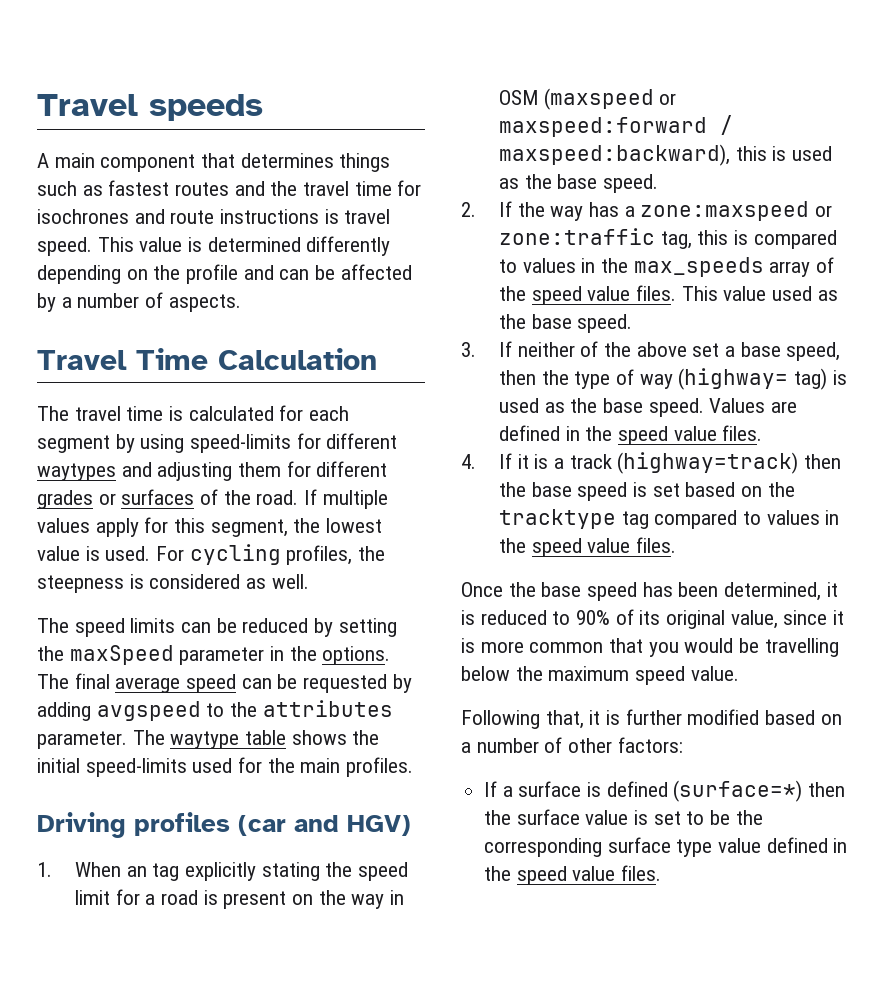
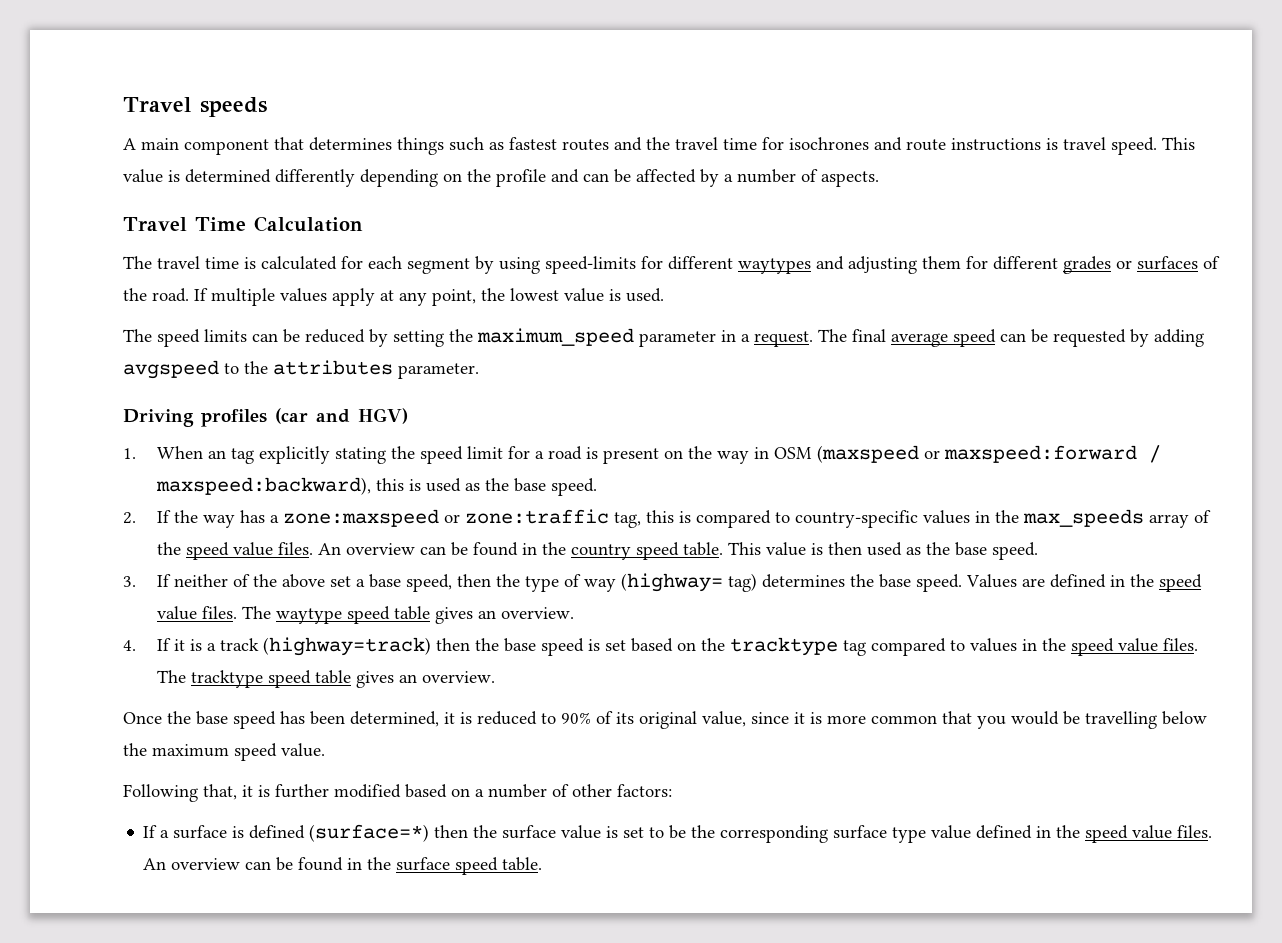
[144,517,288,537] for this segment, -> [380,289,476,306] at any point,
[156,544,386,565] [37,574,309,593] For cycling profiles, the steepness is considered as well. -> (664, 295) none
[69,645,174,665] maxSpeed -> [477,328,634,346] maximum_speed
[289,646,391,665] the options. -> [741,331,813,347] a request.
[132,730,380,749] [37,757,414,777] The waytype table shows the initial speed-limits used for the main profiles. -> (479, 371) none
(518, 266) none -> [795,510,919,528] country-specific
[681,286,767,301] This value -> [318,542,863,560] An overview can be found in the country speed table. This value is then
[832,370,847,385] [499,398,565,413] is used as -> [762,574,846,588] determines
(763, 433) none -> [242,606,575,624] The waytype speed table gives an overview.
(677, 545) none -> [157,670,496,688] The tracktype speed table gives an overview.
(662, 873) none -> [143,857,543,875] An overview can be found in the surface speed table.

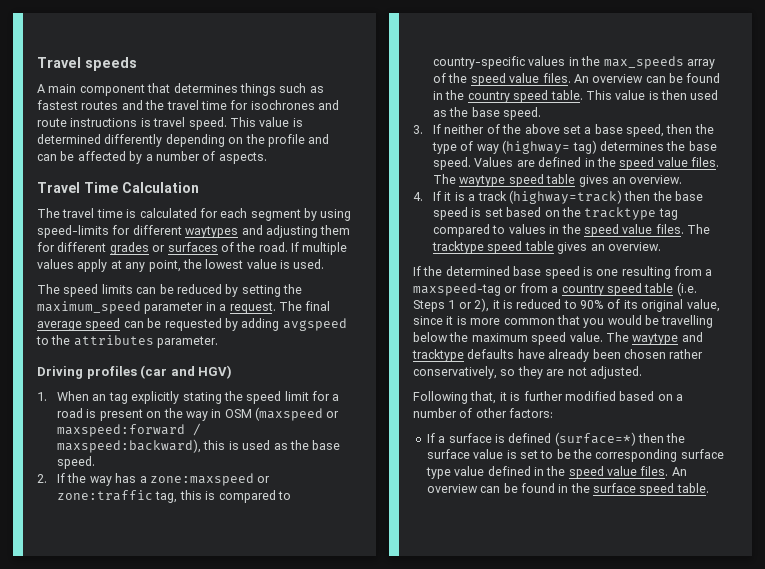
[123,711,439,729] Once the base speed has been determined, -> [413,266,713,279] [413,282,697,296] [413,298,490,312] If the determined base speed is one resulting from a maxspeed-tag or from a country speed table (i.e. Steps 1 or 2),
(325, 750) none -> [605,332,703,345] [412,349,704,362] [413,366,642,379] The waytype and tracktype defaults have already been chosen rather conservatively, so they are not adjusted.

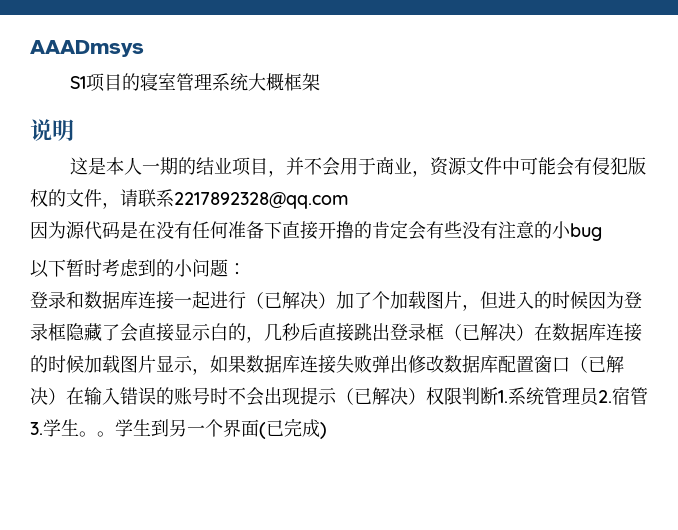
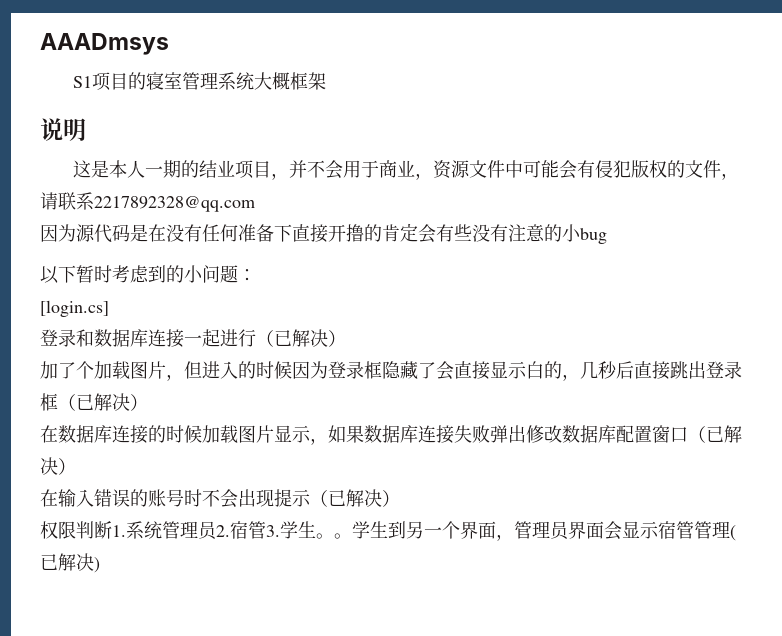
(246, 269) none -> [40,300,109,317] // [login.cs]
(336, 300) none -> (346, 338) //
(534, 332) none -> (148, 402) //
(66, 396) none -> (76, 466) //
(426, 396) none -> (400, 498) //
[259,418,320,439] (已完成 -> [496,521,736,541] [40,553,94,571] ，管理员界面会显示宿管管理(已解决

### What the task asks
Give every line above again exactly, omitting whatever pictures appear.

### Solution to this exercise
[144,517,288,537] for this segment, -> [380,289,476,306] at any point,
[156,544,386,565] [37,574,309,593] For cycling profiles, the steepness is considered as well. -> (664, 295) none
[69,645,174,665] maxSpeed -> [477,328,634,346] maximum_speed
[289,646,391,665] the options. -> [741,331,813,347] a request.
[132,730,380,749] [37,757,414,777] The waytype table shows the initial speed-limits used for the main profiles. -> (479, 371) none
(518, 266) none -> [795,510,919,528] country-specific
[681,286,767,301] This value -> [318,542,863,560] An overview can be found in the country speed table. This value is then
[832,370,847,385] [499,398,565,413] is used as -> [762,574,846,588] determines
(763, 433) none -> [242,606,575,624] The waytype speed table gives an overview.
(677, 545) none -> [157,670,496,688] The tracktype speed table gives an overview.
(662, 873) none -> [143,857,543,875] An overview can be found in the surface speed table.

[123,711,439,729] Once the base speed has been determined, -> [413,266,713,279] [413,282,697,296] [413,298,490,312] If the determined base speed is one resulting from a maxspeed-tag or from a country speed table (i.e. Steps 1 or 2),
(325, 750) none -> [605,332,703,345] [412,349,704,362] [413,366,642,379] The waytype and tracktype defaults have already been chosen rather conservatively, so they are not adjusted.

(246, 269) none -> [40,300,109,317] // [login.cs]
(336, 300) none -> (346, 338) //
(534, 332) none -> (148, 402) //
(66, 396) none -> (76, 466) //
(426, 396) none -> (400, 498) //
[259,418,320,439] (已完成 -> [496,521,736,541] [40,553,94,571] ，管理员界面会显示宿管管理(已解决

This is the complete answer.